◆ TASK PROMPT: Match the word "none". Return each line of the data below where it appears.

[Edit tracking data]
_____

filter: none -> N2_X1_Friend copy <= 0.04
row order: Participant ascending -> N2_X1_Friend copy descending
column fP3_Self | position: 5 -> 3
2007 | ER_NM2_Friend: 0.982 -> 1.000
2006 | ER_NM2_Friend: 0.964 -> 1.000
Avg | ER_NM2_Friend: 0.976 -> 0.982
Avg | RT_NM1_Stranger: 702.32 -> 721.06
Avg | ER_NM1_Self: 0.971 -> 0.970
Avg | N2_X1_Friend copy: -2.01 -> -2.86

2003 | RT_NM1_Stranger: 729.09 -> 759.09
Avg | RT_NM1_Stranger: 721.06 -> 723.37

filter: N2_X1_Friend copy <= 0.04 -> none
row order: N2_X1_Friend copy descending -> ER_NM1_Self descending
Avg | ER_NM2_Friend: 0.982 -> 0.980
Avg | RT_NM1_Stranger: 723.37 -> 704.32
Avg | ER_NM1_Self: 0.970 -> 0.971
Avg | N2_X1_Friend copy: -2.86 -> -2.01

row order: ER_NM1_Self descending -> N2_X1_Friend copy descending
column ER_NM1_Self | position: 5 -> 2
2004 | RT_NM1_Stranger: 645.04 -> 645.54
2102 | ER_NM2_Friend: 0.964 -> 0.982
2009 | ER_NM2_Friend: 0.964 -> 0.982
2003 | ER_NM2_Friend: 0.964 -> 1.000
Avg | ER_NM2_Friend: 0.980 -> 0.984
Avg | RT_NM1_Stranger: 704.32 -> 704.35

_____

◆ REPLY:
filter: none -> N2_X1_Friend copy <= 0.04
filter: N2_X1_Friend copy <= 0.04 -> none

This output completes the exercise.